• TRY IT
Omit the pictures, but give back every entry below exactly as written.

Top of ENTRIES SHOWN

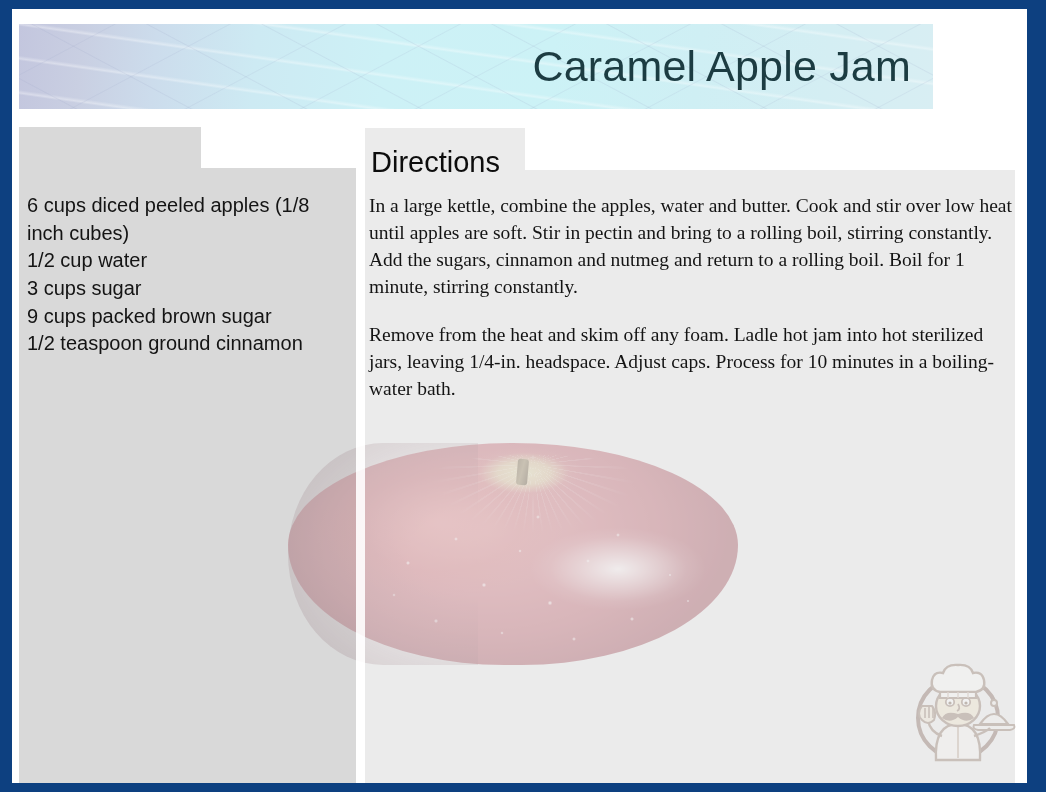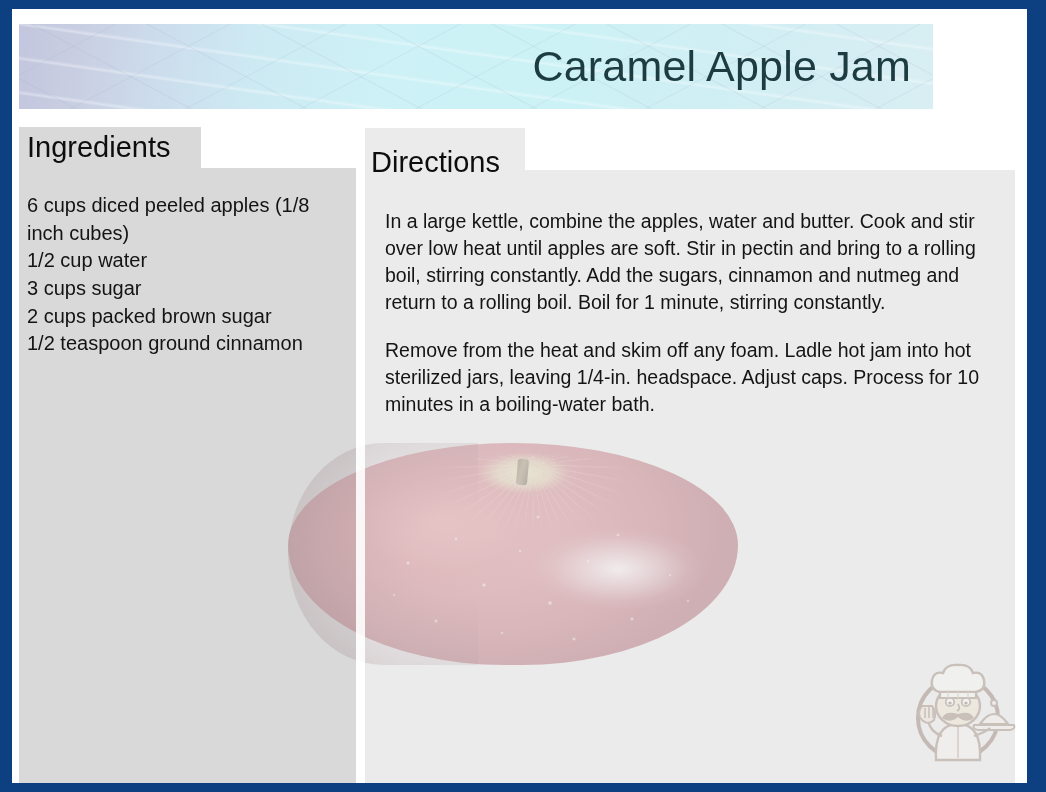--- a/index.html
+++ b/index.html
@@ -135,21 +135,21 @@
 
   .dir-text {
     position: absolute;
     left: 369px;
     top: 192px;
     width: 648px;
     font-size: 19.5px;
     line-height: 1.385;
     color: #141414;
   }
-  .dir-text p { margin: 16px; }
+  .dir-text p { margin: 0; font-family: Liberation Serif, serif; }
   .dir-text p + p { margin-top: 21px; }
 
   
   .apple-wrap {
     position: absolute;
     left: 288px;
     top: 437px;
     width: 450px;
     height: 232px;
     opacity: 0.42;
@@ -259,26 +259,25 @@
   <div class="frame-border frame-bottom"></div>
   <div class="frame-border frame-left"></div>
   <div class="frame-border frame-right"></div>
 
   <div class="banner">
     <div class="banner-title">Caramel Apple Jam</div>
   </div>
 
   <div class="panel ing-body"></div>
   <div class="panel ing-tab"></div>
-  <div class="section-heading ing-heading">Ingredients</div>
   <div class="ing-list">
     <p class="ing-item">6 cups diced peeled apples (1/8 inch cubes)</p>
     <p class="ing-item">1/2 cup water</p>
     <p class="ing-item">3 cups sugar</p>
-    <p class="ing-item">2 cups packed brown sugar</p>
+    <p class="ing-item">9 cups packed brown sugar</p>
     <p class="ing-item">1/2 teaspoon ground cinnamon</p>
   </div>
 
   <div class="panel dir-body"></div>
   <div class="panel dir-tab"></div>
   <div class="section-heading dir-heading">Directions</div>
   <div class="dir-text">
     <p>In a large kettle, combine the apples, water and butter. Cook and stir over low heat until apples are soft. Stir in pectin and bring to a rolling boil, stirring constantly. Add the sugars, cinnamon and nutmeg and return to a rolling boil. Boil for 1 minute, stirring constantly.</p>
     <p>Remove from the heat and skim off any foam. Ladle hot jam into hot sterilized jars, leaving 1/4-in. headspace. Adjust caps. Process for 10 minutes in a boiling-water bath.</p>
   </div>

Bottom of ENTRIES SHOWN

• RESULT OF THIS TASK
--- a/index.html
+++ b/index.html
@@ -135,21 +135,21 @@
 
   .dir-text {
     position: absolute;
     left: 369px;
     top: 192px;
     width: 648px;
     font-size: 19.5px;
     line-height: 1.385;
     color: #141414;
   }
-  .dir-text p { margin: 16px; }
+  .dir-text p { margin: 0; font-family: Liberation Serif, serif; }
   .dir-text p + p { margin-top: 21px; }
 
   
   .apple-wrap {
     position: absolute;
     left: 288px;
     top: 437px;
     width: 450px;
     height: 232px;
     opacity: 0.42;
@@ -259,26 +259,25 @@
   <div class="frame-border frame-bottom"></div>
   <div class="frame-border frame-left"></div>
   <div class="frame-border frame-right"></div>
 
   <div class="banner">
     <div class="banner-title">Caramel Apple Jam</div>
   </div>
 
   <div class="panel ing-body"></div>
   <div class="panel ing-tab"></div>
-  <div class="section-heading ing-heading">Ingredients</div>
   <div class="ing-list">
     <p class="ing-item">6 cups diced peeled apples (1/8 inch cubes)</p>
     <p class="ing-item">1/2 cup water</p>
     <p class="ing-item">3 cups sugar</p>
-    <p class="ing-item">2 cups packed brown sugar</p>
+    <p class="ing-item">9 cups packed brown sugar</p>
     <p class="ing-item">1/2 teaspoon ground cinnamon</p>
   </div>
 
   <div class="panel dir-body"></div>
   <div class="panel dir-tab"></div>
   <div class="section-heading dir-heading">Directions</div>
   <div class="dir-text">
     <p>In a large kettle, combine the apples, water and butter. Cook and stir over low heat until apples are soft. Stir in pectin and bring to a rolling boil, stirring constantly. Add the sugars, cinnamon and nutmeg and return to a rolling boil. Boil for 1 minute, stirring constantly.</p>
     <p>Remove from the heat and skim off any foam. Ladle hot jam into hot sterilized jars, leaving 1/4-in. headspace. Adjust caps. Process for 10 minutes in a boiling-water bath.</p>
   </div>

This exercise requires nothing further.